The erstwhile civil aviation minister in UPA regime is responsible for the mess AI finds itself today. The series of decisions like merger of AI and IA, closing profitable routes for benefit of private airlines, placing order for 110 planes which cast a huge debt burden, were responsible for the losses suffered by AI. Whether this was done with the purpose of shutting down the national carrier and "encouraging" private airlines is anybody's guess.


sanjay joshi

May 17, 2016

A apt commentary on the PSEs. we need to send this article directly to PM. PSEs have become private empires of politicians, various associations, trade-unions and off course babus.

Like (1)

Avinash B. Bhusnar

May 12, 2016

Very informative article.
Thanks to Vivek for that.
But who will compel government to take fruitful action
in this regard?
Suggest that too to save our hard earned money.

Like (1)

Manoj R Golikeri

May 11, 2016

A real eye opener, Vivek.

Your articles are very well written with a great deal of analysis coupled with facts and figures.

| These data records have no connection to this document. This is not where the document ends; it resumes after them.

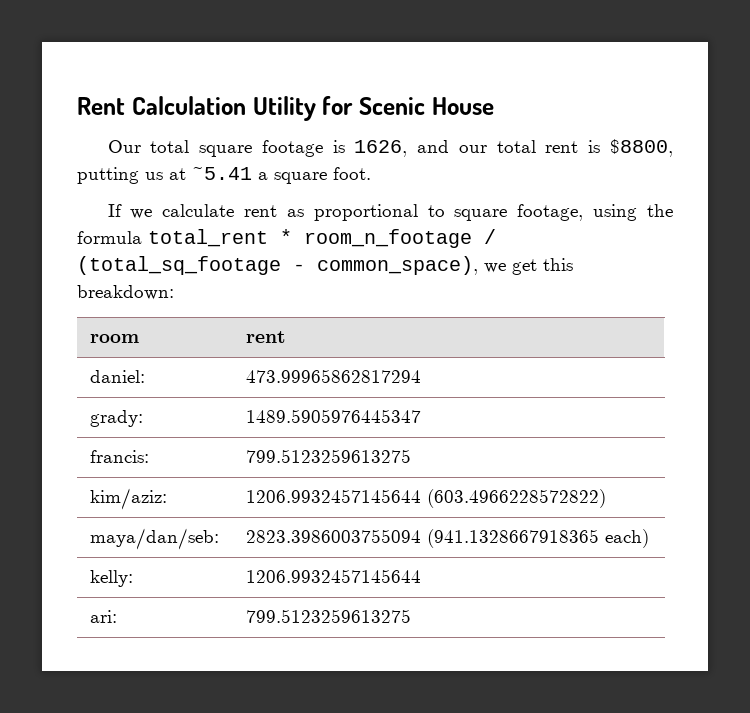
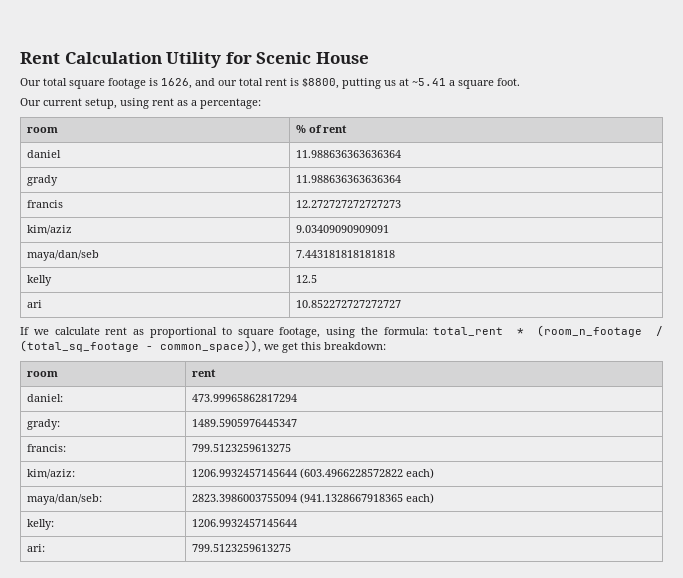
+ Our current setup, using rent as a percentage:
+ room | % of rent
+ daniel | 11.988636363636364
+ grady | 11.988636363636364
+ francis | 12.272727272727273
+ kim/aziz | 9.03409090909091
+ maya/dan/seb | 7.443181818181818
+ kelly | 12.5
+ ari | 10.852272727272727
- If we calculate rent as proportional to square footage, using the formula total_rent * room_n_footage / (total_sq_footage - common_space), we get this breakdown:
+ If we calculate rent as proportional to square footage, using the formula: total_rent * (room_n_footage / (total_sq_footage - common_space)), we get this breakdown:
- kim/aziz: | 1206.9932457145644 (603.4966228572822)
+ kim/aziz: | 1206.9932457145644 (603.4966228572822 each)

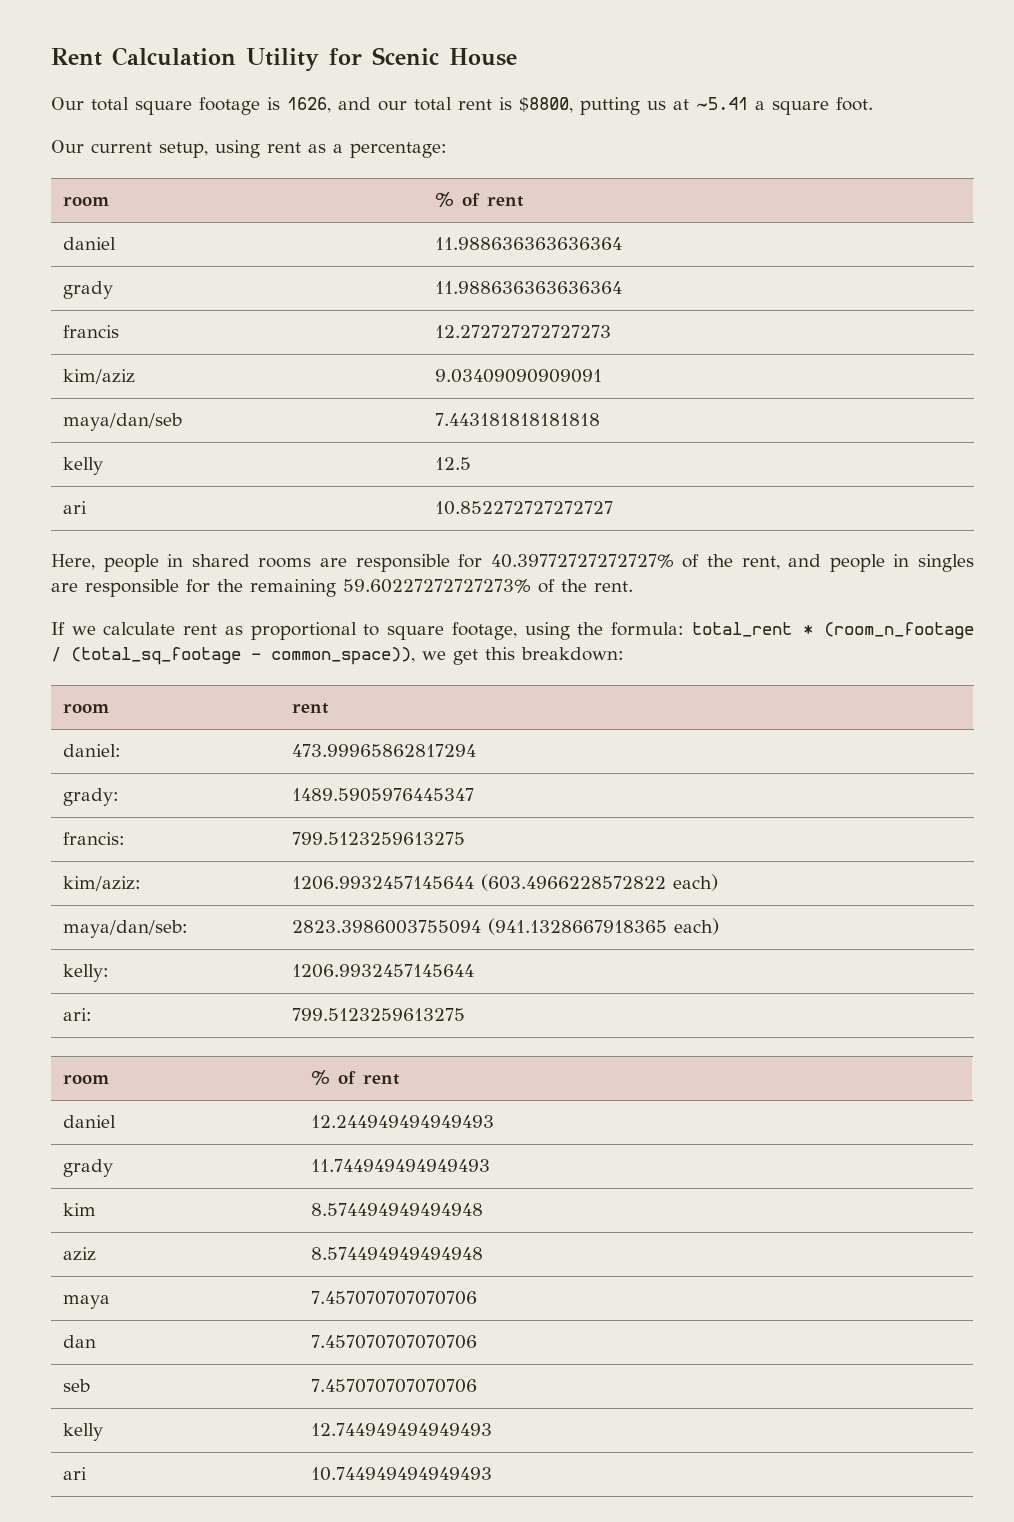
+ Here, people in shared rooms are responsible for 40.39772727272727% of the rent, and people in singles are responsible for the remaining 59.60227272727273% of the rent.
  ari: | 799.5123259613275
+ room | % of rent
+ daniel | 12.244949494949493
+ grady | 11.744949494949493
+ kim | 8.574494949494948
+ aziz | 8.574494949494948
+ maya | 7.457070707070706
+ dan | 7.457070707070706
+ seb | 7.457070707070706
+ kelly | 12.744949494949493
+ ari | 10.744949494949493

I never miss a single article of yours. Please continue the good job.

Like (1)


May 11, 2016

Since the objective is only to keep these 2.5 lakh unproductive employees to remain unemployed, it may make more sense to close down these loss making PSU's, but continue paying the salaries of these employees till they retire. If we assume the average salary even at Rs.1 lakh per person, the total salary bill for 2.5 lakh employees would come to Rs.2,500 crores, which would still be a big saving in comparison to the current losses.

I assume that the wise men of North and South Blocks know it. Unfortunately, in India, politics is the only consideration, while basic economics is thrown to the winds.

Like (1)

Abhilash Kulkarni

May 11, 2016

Hi Vivek, I love your columns...You bring to our notice some of the important macro economic figures & how a common man is bearing the brunt! In the above case, the losses of the CPSE's is very well compared with agriculture budget.
Do you believe Sri Narendra Modi, who is considered as the less corrupt & hard working Prime Minister, would bring about any changes that can bring down losses in CPSE's and thus reducing reliance on taxpayer's money?

Like (1)


May 11, 2016

I think more than fall in oil prices I feel strongly it is pure accounting jugglery; should be at the instance of Minister and IAS secretary under him.But you are obviously silent because you will not have any thing to prove that at this juncture.having worked in PSUs and also as Consultant I can confidently say this.But one will come to know this only after 3 or 4 years;at that point no one would be interested anyway.
You analysis is excellent based on whatever available data.